| Your goal |
Tally up the lines in the following entries where the string "Abstract" appears, and answer with the number alone.

| Working data |
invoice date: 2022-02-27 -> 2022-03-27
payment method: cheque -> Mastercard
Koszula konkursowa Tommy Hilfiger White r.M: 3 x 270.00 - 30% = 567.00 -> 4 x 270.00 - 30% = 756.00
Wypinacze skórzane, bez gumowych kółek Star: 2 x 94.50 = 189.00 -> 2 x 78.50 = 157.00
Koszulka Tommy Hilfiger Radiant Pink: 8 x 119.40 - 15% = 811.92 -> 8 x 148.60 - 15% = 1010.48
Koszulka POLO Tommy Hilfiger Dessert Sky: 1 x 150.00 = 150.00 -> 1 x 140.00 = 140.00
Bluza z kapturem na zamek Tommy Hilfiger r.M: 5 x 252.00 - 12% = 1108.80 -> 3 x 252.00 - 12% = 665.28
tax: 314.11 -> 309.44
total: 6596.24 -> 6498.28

...

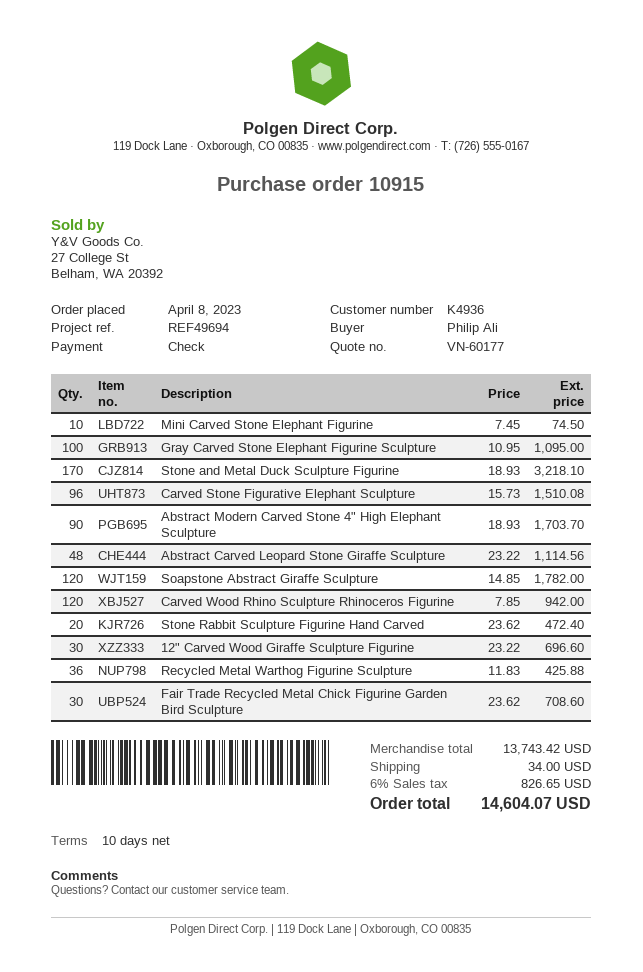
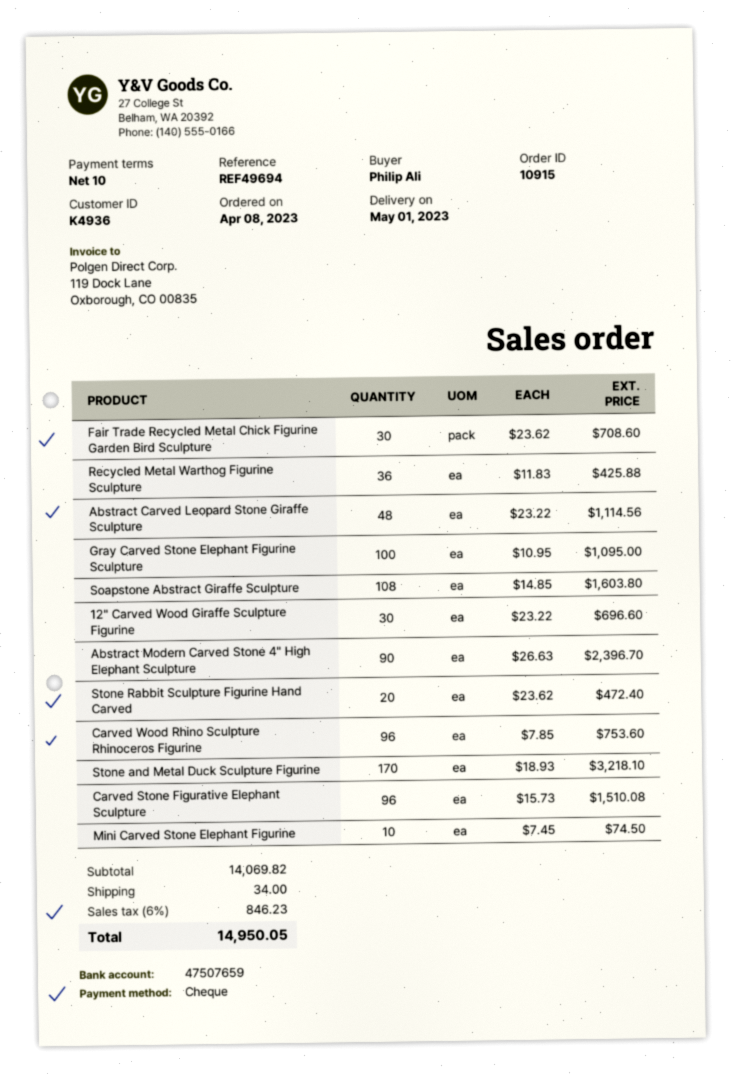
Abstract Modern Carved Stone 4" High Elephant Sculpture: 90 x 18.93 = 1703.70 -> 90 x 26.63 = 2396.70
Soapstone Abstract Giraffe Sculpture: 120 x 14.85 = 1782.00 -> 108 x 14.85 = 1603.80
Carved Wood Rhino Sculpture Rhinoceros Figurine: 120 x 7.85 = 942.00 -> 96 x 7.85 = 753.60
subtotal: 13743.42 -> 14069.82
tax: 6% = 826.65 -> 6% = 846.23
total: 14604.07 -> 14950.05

==

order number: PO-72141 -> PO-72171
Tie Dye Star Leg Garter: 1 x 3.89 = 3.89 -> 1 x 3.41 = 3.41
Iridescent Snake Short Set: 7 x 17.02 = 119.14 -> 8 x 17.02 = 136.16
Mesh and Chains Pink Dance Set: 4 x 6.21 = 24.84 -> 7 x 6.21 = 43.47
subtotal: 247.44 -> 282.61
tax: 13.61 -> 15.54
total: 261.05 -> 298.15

| Response |
2